Source data:
=== Begin Enclosure ===

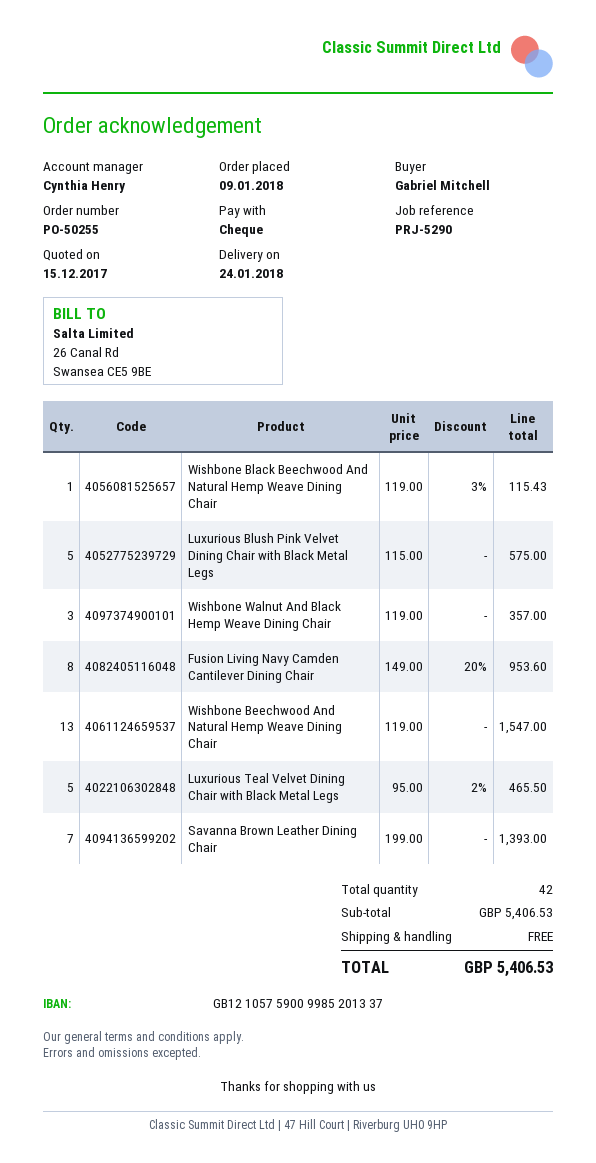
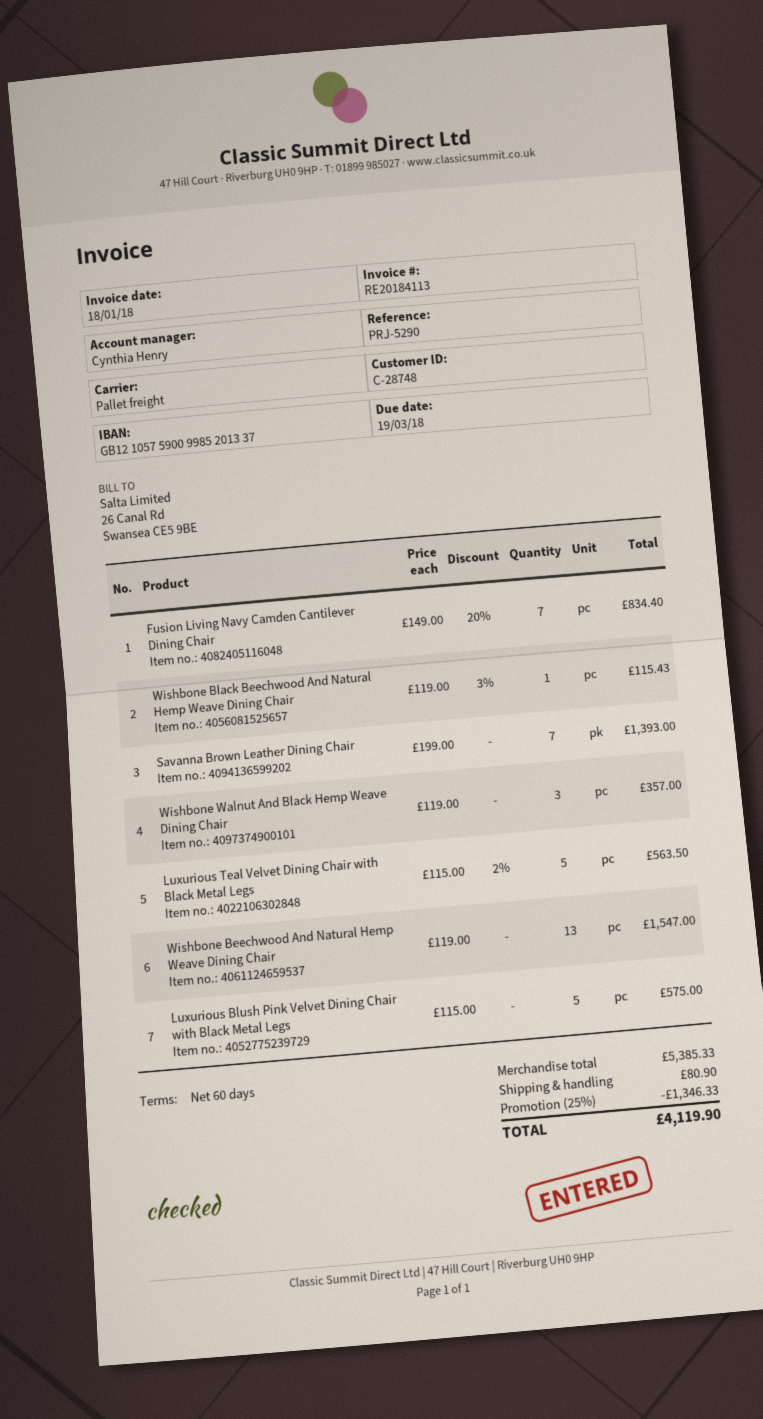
Fusion Living Navy Camden Cantilever Dining Chair: 8 x 149.00 - 20% = 953.60 -> 7 x 149.00 - 20% = 834.40
Luxurious Teal Velvet Dining Chair with Black Metal Legs: 5 x 95.00 - 2% = 465.50 -> 5 x 115.00 - 2% = 563.50
subtotal: 5406.53 -> 5385.33
discount: none -> 25% = 1346.33
shipping: 0.00 -> 80.90
total: 5406.53 -> 4119.90

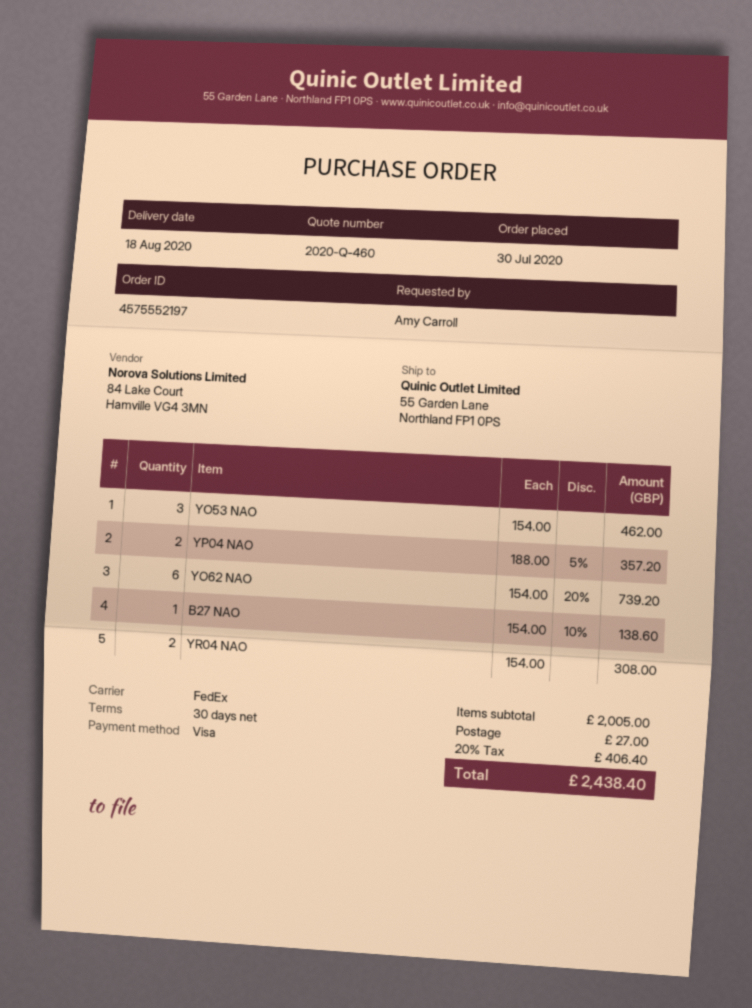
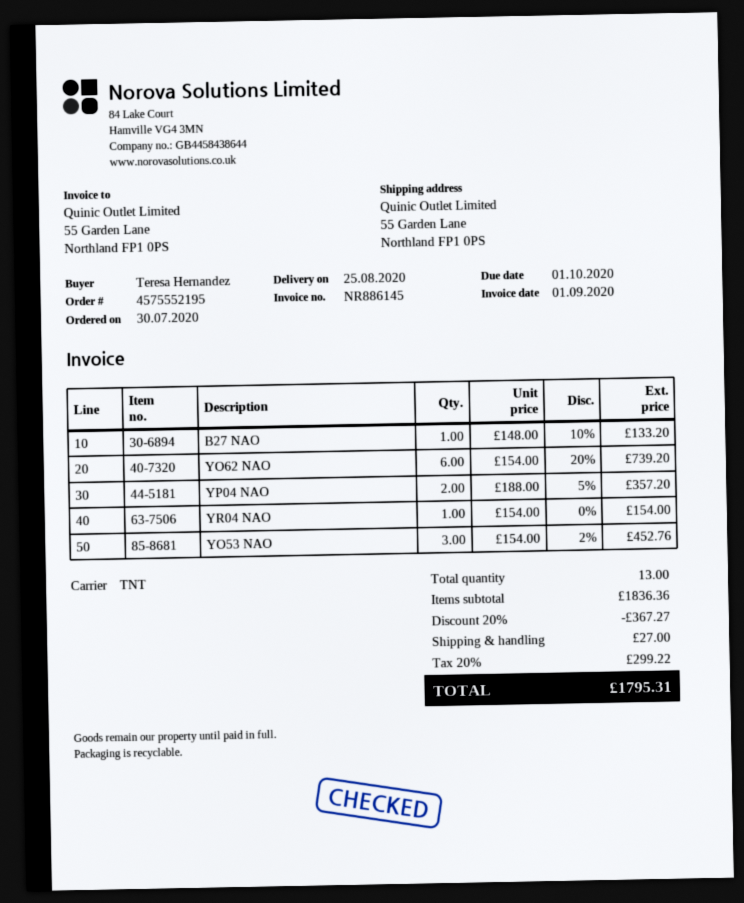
order number: 4575552197 -> 4575552195
delivery date: 2020-08-18 -> 2020-08-25
ordered by: Amy Carroll -> Teresa Hernandez
shipping method: FedEx -> TNT
YO53 NAO: 3 x 154.00 = 462.00 -> 3 x 154.00 - 2% = 452.76
B27 NAO: 1 x 154.00 - 10% = 138.60 -> 1 x 148.00 - 10% = 133.20
YR04 NAO: 2 x 154.00 = 308.00 -> 1 x 154.00 = 154.00
subtotal: 2005.00 -> 1836.36
discount: none -> 20% = 367.27
tax: 20% = 406.40 -> 20% = 299.22
total: 2438.40 -> 1795.31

=== End Enclosure ===

§ Task item: Each line above should be returned exactly as written, apart from any pictures.

§ Expected answer:
Fusion Living Navy Camden Cantilever Dining Chair: 8 x 149.00 - 20% = 953.60 -> 7 x 149.00 - 20% = 834.40
Luxurious Teal Velvet Dining Chair with Black Metal Legs: 5 x 95.00 - 2% = 465.50 -> 5 x 115.00 - 2% = 563.50
subtotal: 5406.53 -> 5385.33
discount: none -> 25% = 1346.33
shipping: 0.00 -> 80.90
total: 5406.53 -> 4119.90

order number: 4575552197 -> 4575552195
delivery date: 2020-08-18 -> 2020-08-25
ordered by: Amy Carroll -> Teresa Hernandez
shipping method: FedEx -> TNT
YO53 NAO: 3 x 154.00 = 462.00 -> 3 x 154.00 - 2% = 452.76
B27 NAO: 1 x 154.00 - 10% = 138.60 -> 1 x 148.00 - 10% = 133.20
YR04 NAO: 2 x 154.00 = 308.00 -> 1 x 154.00 = 154.00
subtotal: 2005.00 -> 1836.36
discount: none -> 20% = 367.27
tax: 20% = 406.40 -> 20% = 299.22
total: 2438.40 -> 1795.31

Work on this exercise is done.